[DATA]
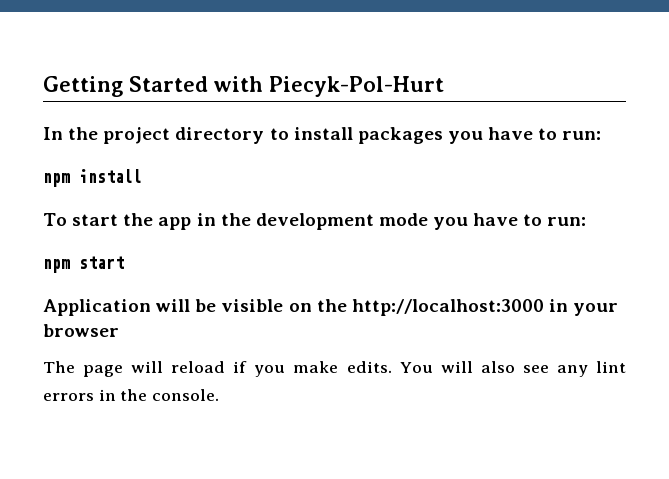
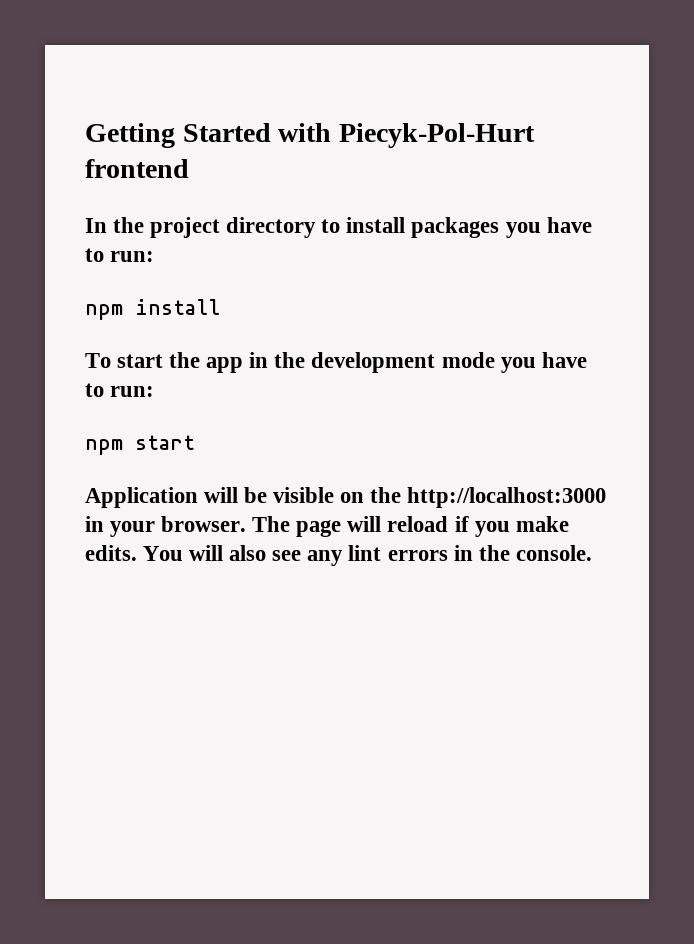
- Getting Started with Piecyk-Pol-Hurt
+ Getting Started with Piecyk-Pol-Hurt frontend
- Application will be visible on the http://localhost:3000 in your browser
- The page will reload if you make edits.
+ Application will be visible on the http://localhost:3000 in your browser. The page will reload if you make edits.

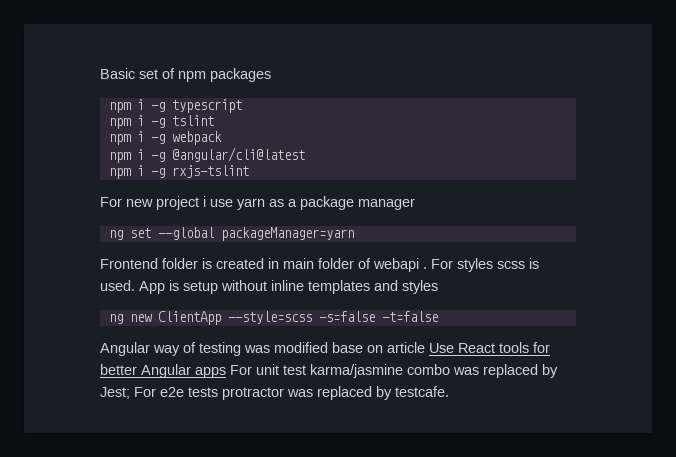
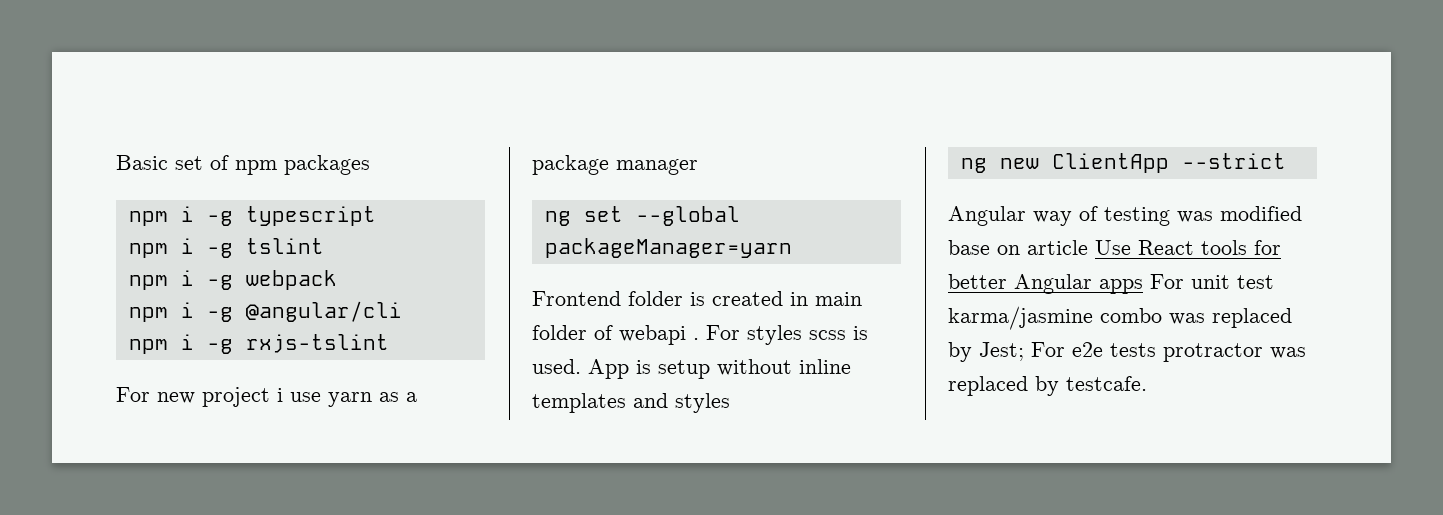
- npm i -g @angular/cli@latest
+ npm i -g @angular/cli
- ng new ClientApp --style=scss -s=false -t=false
+ ng new ClientApp --strict

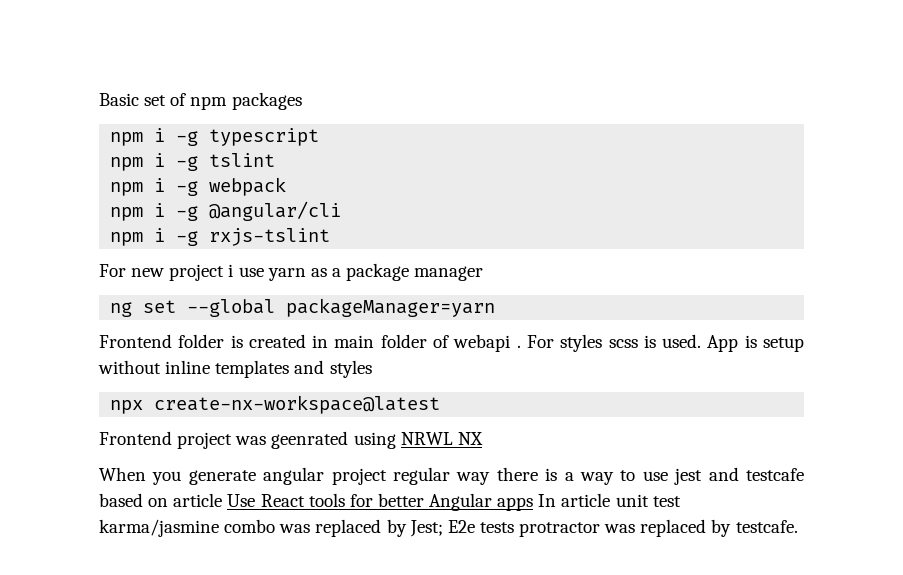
- ng new ClientApp --strict
- Angular way of testing was modified base on article Use React tools for better Angular apps For unit test karma/jasmine combo was replaced by Jest; For e2e tests protractor was replaced by testcafe.
+ npx create-nx-workspace@latest
+ Frontend project was geenrated using NRWL NX
+ When you generate angular project regular way there is a way to use jest and testcafe based on article Use React tools for better Angular apps In article unit test karma/jasmine combo was replaced by Jest; E2e tests protractor was replaced by testcafe.

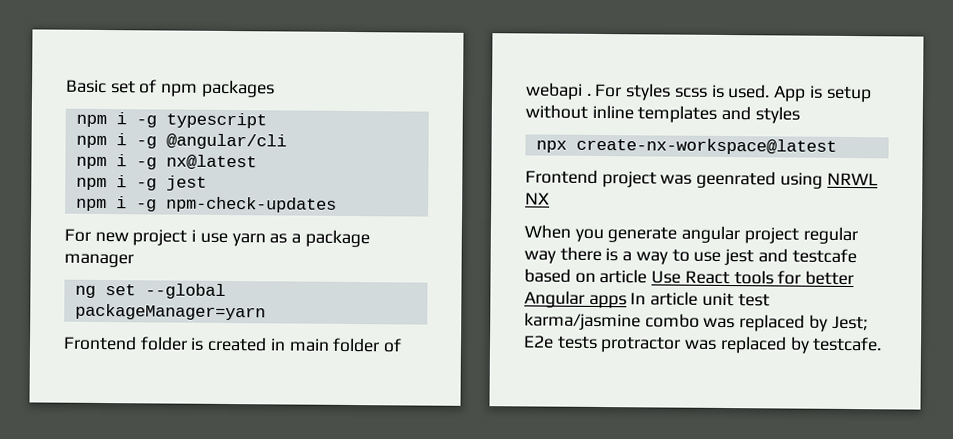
- npm i -g tslint
- npm i -g webpack
- npm i -g rxjs-tslint
+ npm i -g nx@latest
+ npm i -g jest
+ npm i -g npm-check-updates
[/DATA]
The answer must contain only the lines from the one with "- npm i -g webpack" to the end of the entries above, each written out exactly.

- npm i -g webpack
- npm i -g rxjs-tslint
+ npm i -g nx@latest
+ npm i -g jest
+ npm i -g npm-check-updates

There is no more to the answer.